I just couldn't do it. I couldn't narrow the field of competing 'train,' 'track,' 'engine,' or 'express' puns down to a clear winner. It was a nightmare even trying. It was like trying to pick between the two Democratic frontrunners only a heck of a lot harder 'cause I know I'm not going with Obama because he's got the creepy Franken-brow. (Look at him!)
So you're just going to have to come up with your own title for this post...
If you have ever collected comic books (and there are probably similar examples in every other collectibles field) then you've met that old lady at the local antique mall with the box full of crumbling, coverless and written-the-high-hell-all-over comics from the last ten years, individually wrapped in gallon size generic sandwich baggies and reasonably priced for around twenty to fifty dollars a pop.
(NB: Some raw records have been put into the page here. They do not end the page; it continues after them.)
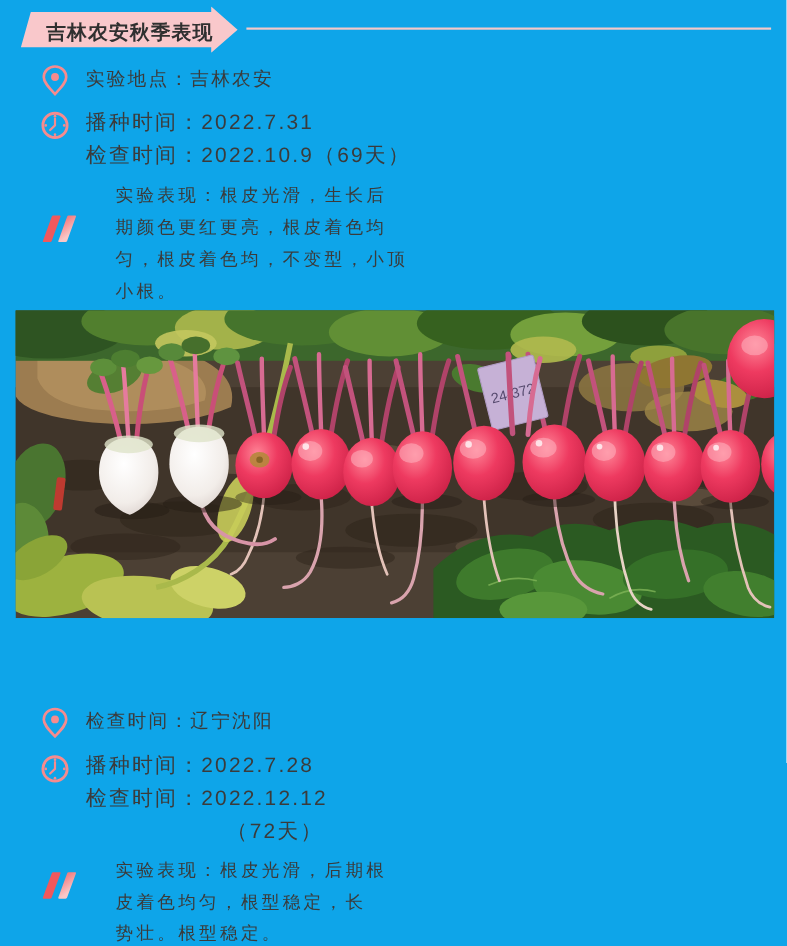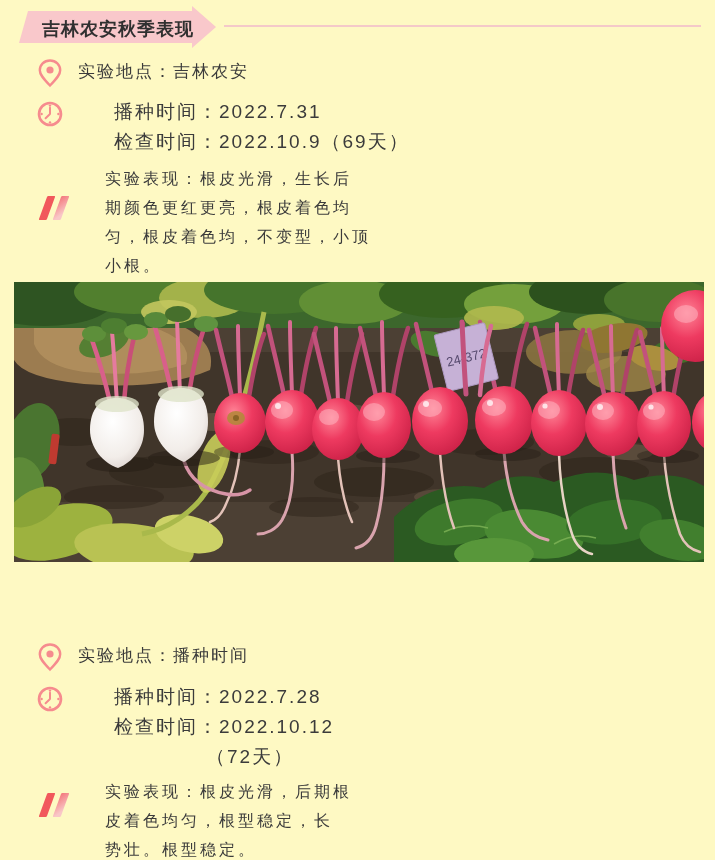"吉林农安秋季表现" .page { background: #fef9c3 -> #0ea5e9 }
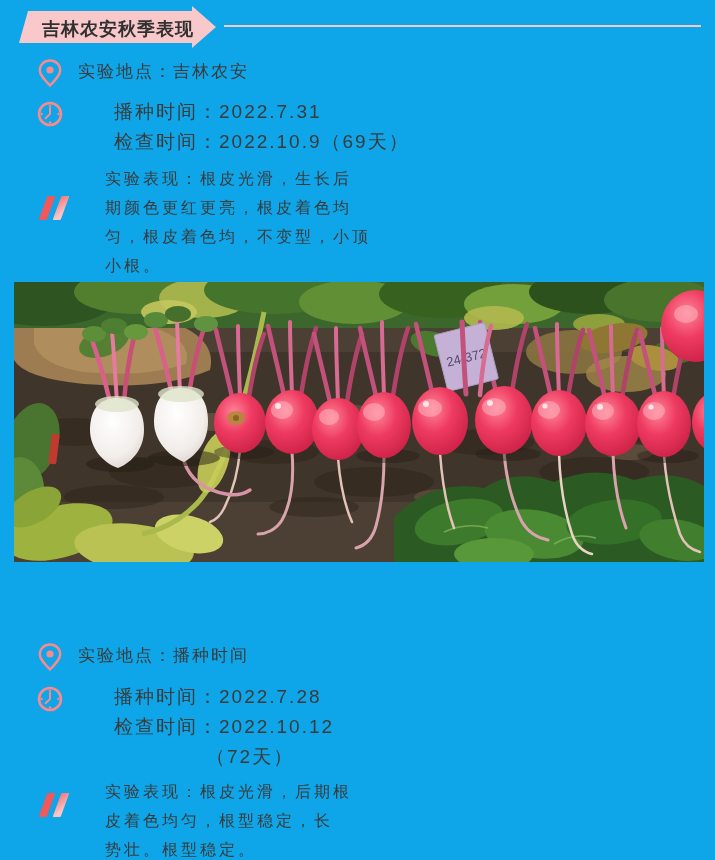"播种时间：2022.7.31" .time-lines div { margin-left: 36px -> none }
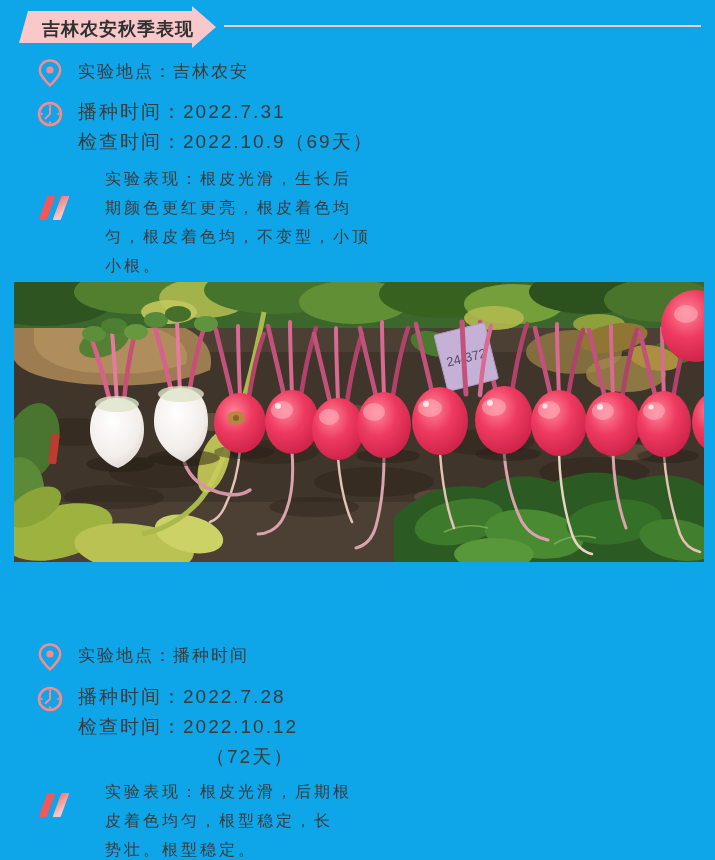"实验地点：播种时间" div.info-text { text: 实验地点：播种时间 -> 检查时间：辽宁沈阳 }
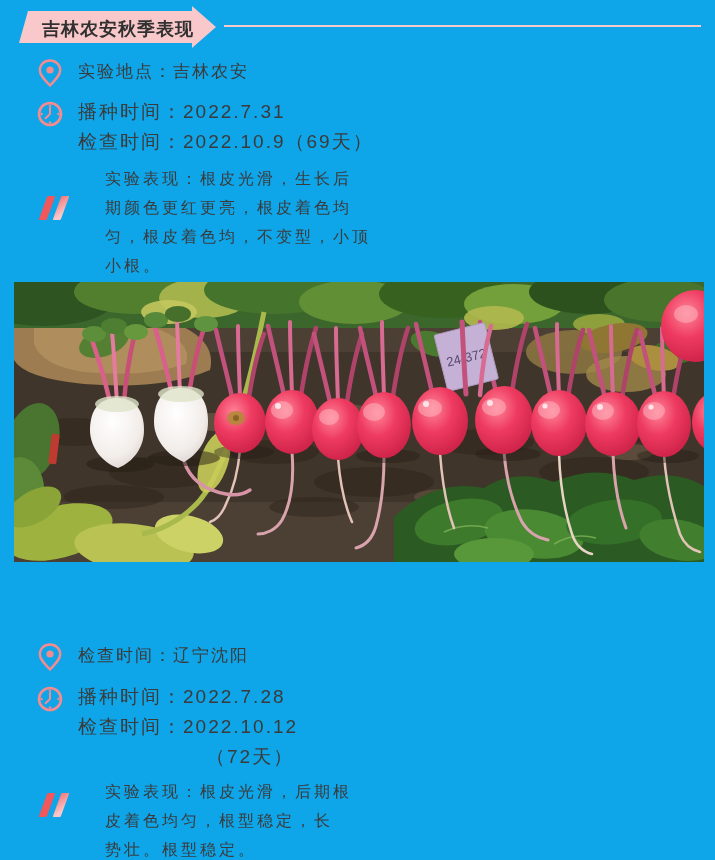"检查时间：2022.10.12" div { text: 2022.10.12 -> 2022.12.12 }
It's okay to hit that old lady.
And yet, you can't help but to take a quick flip through her tattered offerings because, well you know... there might be something. And that's how I came upon the Sugar Crisp brand breakfast cereal Railroad Fun Book. And oh sweet mercy how it was tattered. And battered. And beaten and torn and brittle and musty, but it was also chock full of charm and only cost five bucks which meant that, even though it would more than likely dissolve into dust as I scanned it, it was well worth the money for its blog potential alone.
I shouldn't have worried about the scanning, because it practically fell to nothing as I carried it out of the shop. I left a pulpy four-colored trail behind me as I made my way around the display cases and out to my car. But it did make it home mostly intact and has now been digitized and html-ed for the edutainmental benefit of you and your children and their children after them. Please enjoy it at least five dollars worth-
Kids back in whatever day this was printed didn't need your damn Wii's or your iPod's to have a good time. All you needed to do was prop up a torn out comic book page in front of them and off they went to the wonderful world of Imagination Land! This is a classic example of what I call the "God, Kids Sure Were Stupid Back In Whatever Day This Was Printed In Theory."
Kids were so stupid back in whatever day that this was printed in that they didn't even know that there are fifty states! Duhrr!
The trains of tomorrow will be just like the trains of today. It's the tracks that will be different, apparently.
Now that I stop and think about it, the kids of that day and age are now the old people of this day and age which folds in neatly with my "God, Old People Sure Are Stupid Nowadays!" theory.